Test Registry project

Benudek · February 11, 2019, 7:04pm

Its fine to do the copy paste also in all test scripts:

from fastai.gen_doc.doctest import this_tests

Because all scrips will need to be touched anyways

I dont know what the package does under the hood indeed, so might be risky introducing the dependency.

stas · February 11, 2019, 7:04pm

well, once you know programming in one language, switching to a new programming language is like learning to speak a new language, i.e. relatively straightforward and mostly requiring to learn vocab/grammar. It’s figuring out the idioms that is hard and it takes a long time, and usually you can’t learn it from books - you need to expose yourself to situations where those are used/needed.

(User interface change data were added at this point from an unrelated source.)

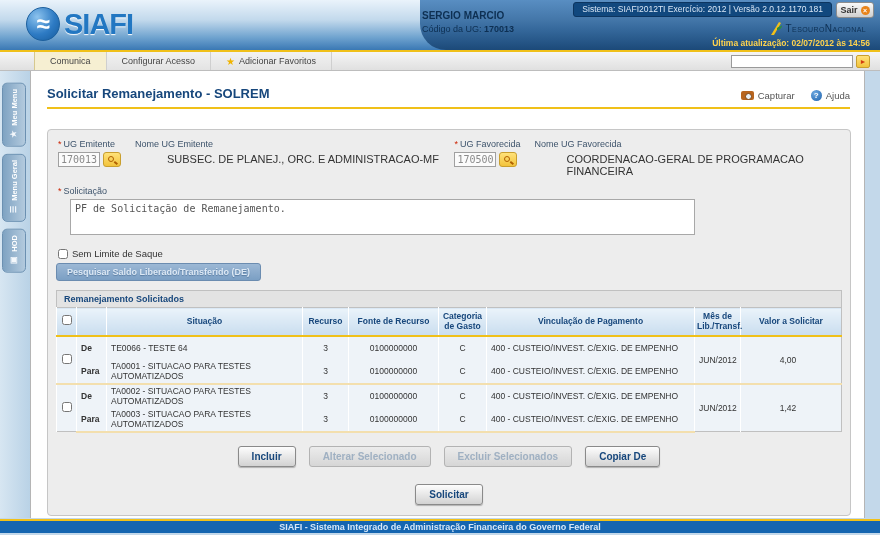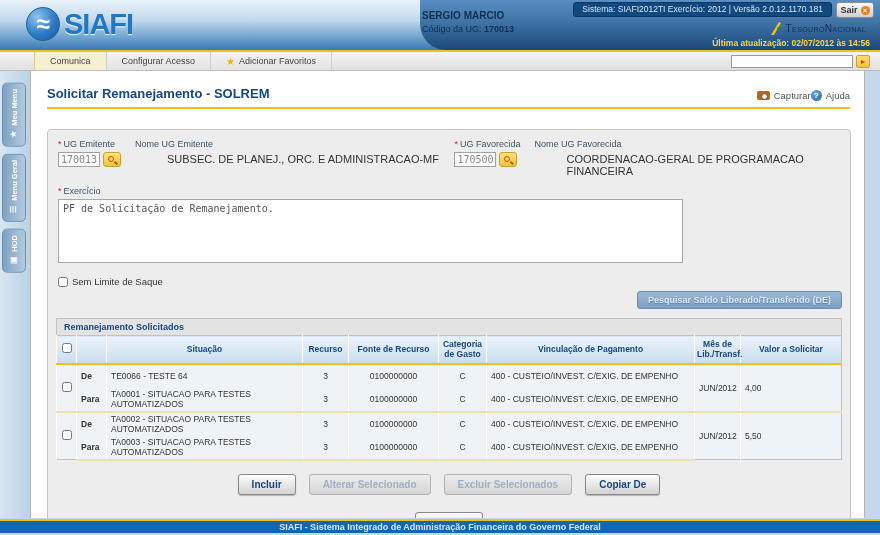--- a/index.html
+++ b/index.html
@@ -96,21 +96,21 @@
   .main {
     position:absolute; left:30px; top:71px; width:835px; height:447px;
     background:#fff; border-left:1px solid #b5b5b5; border-right:1px solid #b5b5b5;
     overflow:hidden;
   }
   .title-row {
     display:flex; justify-content:space-between; align-items:flex-end;
     margin:15px 14px 0 16px; padding-bottom:6px; border-bottom:2px solid #f0c019;
   }
   .page-title { font-size:13px; font-weight:bold; color:#17477c; }
-  .title-links { display:flex; gap:0; font-size:9.5px; color:#555; align-items:flex-start; }
+  .title-links { display:flex; gap:16px; font-size:9.5px; color:#555; align-items:flex-start; }
   .tlink { display:flex; align-items:center; gap:4px; cursor:pointer; }
   .cam-icon { width:13px; height:9px; background:linear-gradient(180deg,#5c붕,#444); background:#b8651f; border-radius:2px; position:relative; }
   .cam-icon::after { content:""; position:absolute; left:4px; top:1.5px; width:5px; height:5px; border-radius:50%; background:#e9f1f8; border:1px solid #7a4412; }
   .help-icon {
     width:11px; height:11px; border-radius:50%; background:radial-gradient(circle at 35% 30%, #6fa9e0, #1d62ad);
     color:#fff; font-size:8px; font-weight:bold; text-align:center; line-height:11px;
   }
   
   .panel {
     margin:20px 13px 0 16px; background:#ededed; border:1px solid #c6c6c6; border-radius:4px;
@@ -128,26 +128,26 @@
   .lupa-btn {
     width:18px; height:15px; background:linear-gradient(180deg,#ffe27a,#f2c33c);
     border:1px solid #c99f2e; border-radius:3px; cursor:pointer; position:relative;
   }
   .lupa-glass { position:absolute; left:4px; top:3px; width:6px; height:6px; border:1.5px solid #b06000; border-radius:50%; }
   .lupa-glass::after { content:""; position:absolute; left:5px; top:5px; width:4px; height:1.5px; background:#b06000; transform:rotate(40deg); }
   .name-value { font-size:11px; color:#333; margin-top:1px;margin-left:32px; }
   .name-block { flex:1; }
   .obs-block { margin-top:9px; padding:0 2px; }
   .obs-textarea {
-    width:625px; height:64px; resize:none; border:1px solid #a8a8a8; background:#fff;
-    font-family:"DejaVu Sans Mono", monospace; font-size:10px; color:#555; padding:3px 4px;
+    width:625px; height:36px; resize:none; border:1px solid #a8a8a8; background:#fff;
+    font-family:"DejaVu Sans Mono", monospace; font-size:10px; color:#555; padding:3px 4px;margin-left:12px;
   }
   .chk-row { margin-top:9px; display:flex; align-items:center; gap:4px; font-size:9.5px; color:#333; padding-left:2px; }
   .chk-row input, .tbl-chk { width:10px; height:10px; }
-  .pesq-row { display:flex; justify-content:flex-end; gap:6px; margin-top:4px; }
+  .pesq-row { display:flex; justify-content:space-between; gap:6px; margin-top:4px; }
   .btn-blue {
     background:linear-gradient(180deg,#9cb8d5,#7b9fc4); border:1px solid #6b8cb0; border-radius:3px;
     color:#dde9f5; font-size:9px; font-weight:bold; padding:3px 10px; text-shadow:0 1px 1px #5a7da2; cursor:pointer;
   }
   
   .tbl-wrap { margin-top:9px; }
   .section-bar {
     background:#e3e3e3; border:1px solid #c0c0c0; border-bottom:none;
     font-size:9px; font-weight:bold; color:#17477c; padding:3px 7px;
   }
@@ -161,21 +161,21 @@
     border-bottom:2px solid #f0c019; padding:1px 2px;
   }
   .remtbl td {
     background:#eef3f8; border-left:1px solid #fff; font-size:8.5px; color:#333;
     height:24px; padding:0 4px; vertical-align:middle;
   }
   .remtbl tr.g-start td { border-top:2px solid #f3dfae; }
   .remtbl tr.last-row td { border-bottom:2px solid #f3dfae; }
   td.tag { font-weight:bold; }
   td.ctr { text-align:center; }
-  td.rgt { text-align:left; padding-right:10px; }
+  td.rgt { text-align:center; padding-right:10px; }
   
   .actions { display:flex; justify-content:center; gap:13px; margin-top:13px; }
   .btn {
     background:linear-gradient(180deg,#fdfdfd,#d2d2d2); border:1px solid #8a8a8a; border-radius:3px;
     color:#17477c; font-size:10px; font-weight:bold; padding:4px 13px; cursor:pointer;
     box-shadow:0 1px 1px rgba(0,0,0,.25);
   }
   .btn.disabled {
     color:#9fb0c2; background:linear-gradient(180deg,#ececec,#d6d6d6); border-color:#b3b3b3;
     box-shadow:none; cursor:default;
@@ -303,21 +303,21 @@
             </div>
         </div>
       </div>
       <div class="fld name-block">
         <div class="fld-label">Nome UG Favorecida</div>
         <div class="name-value">COORDENACAO-GERAL DE PROGRAMACAO FINANCEIRA</div>
       </div>
     </div>
 
     <div class="obs-block">
-      <div class="fld-label"><span class="req">*</span><span>Exercício</span></div>
+      <div class="fld-label"><span class="req">*</span><span>Solicitação</span></div>
       <textarea class="obs-textarea" style="">PF de Solicitação de Remanejamento.</textarea>
     </div>
 
     <div class="chk-row">
       <input type="checkbox" style="">
       <span>Sem Limite de Saque</span>
     </div>
 
     <div class="pesq-row">
       <button class="btn-blue">Pesquisar Saldo Liberado/Transferido (DE)</button>
@@ -374,21 +374,21 @@
 
           <tr class="g-start">
             <td rowspan="2" class="ctr"><input type="checkbox" class="tbl-chk" style=""></td>
             <td class="tag">De</td>
             <td>TA0002 - SITUACAO PARA TESTES AUTOMATIZADOS</td>
             <td class="ctr">3</td>
             <td class="ctr">0100000000</td>
             <td class="ctr">C</td>
             <td>400 - CUSTEIO/INVEST. C/EXIG. DE EMPENHO</td>
             <td rowspan="2" class="ctr">JUN/2012</td>
-            <td rowspan="2" class="rgt">5,50</td>
+            <td rowspan="2" class="rgt">1,42</td>
           </tr>
           <tr class="last-row">
             <td class="tag">Para</td>
             <td>TA0003 - SITUACAO PARA TESTES AUTOMATIZADOS</td>
             <td class="ctr">3</td>
             <td class="ctr">0100000000</td>
             <td class="ctr">C</td>
             <td>400 - CUSTEIO/INVEST. C/EXIG. DE EMPENHO</td>
           </tr>
         </tbody>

Each programming language usually has straightforward easy things loop/branch/etc., and then hard things that require understanding the language internals (frames/gc/namespaces/etc.). some languages make easy things easy and hard thing possible, other languages make hard things hard or not always doable. But since I’m new to python, I won’t pass any judgements yet, until I master it better.

That’s why I asked whether perhaps someone knows how to make a function behave like a built-in. So far I didn’t find a way. It seems that import and fully qualified functions are the only way to go.

stas · February 11, 2019, 7:06pm

sure, let’s keep it simple then and just import that function.

should we change our mind later it should be an easy search/replace across all tests to use a different way.

thank for the feedback and extra research.

ashaw · February 12, 2019, 1:38am

@stas @Benudek sorry I finally got to the doctest side of things today.
PR: https://github.com/fastai/fastai/pull/1620

Here’s a quick demo of what I have so far:

github.com

bearpelican/fastai/blob/doctest/DocTestDemo.ipynb

{
 "cells": [
  {
   "cell_type": "code",
   "execution_count": 1,
   "metadata": {},
   "outputs": [],
   "source": [
    "%reload_ext autoreload\n",
    "%autoreload 2\n",
    "%matplotlib inline"
   ]
  },
  {
   "cell_type": "code",
   "execution_count": 3,
   "metadata": {},
   "outputs": [],
   "source": [
    "from fastai.gen_doc.nbdoctest import show_doctest, doctest"

This file has been truncated. show original

Playground notebook here: https://github.com/bearpelican/fastai/blob/doctest/Creating_doctest.ipynb

I added some fuzzy matching functionality to search through the tests folder and places the function is called.
This is just in case nothing is returned from this_tests

Also returning a skeleton test function. If you guys think it’s a good idea, we could expand on this and add asserts and fill in variables from the function parameters.

Hope it’s along the lines of what you two were thinking. I can continue iterating

stas · February 12, 2019, 2:32am

That’s a brilliant idea. I didn’t think of it. I guess we just need to control the number of hits with auto-discovery, since some functions might be used in 50% of all tests.

Also returning a skeleton test function. If you guys think it’s a good idea, we could expand on this and add asserts and fill in variables from the function parameters.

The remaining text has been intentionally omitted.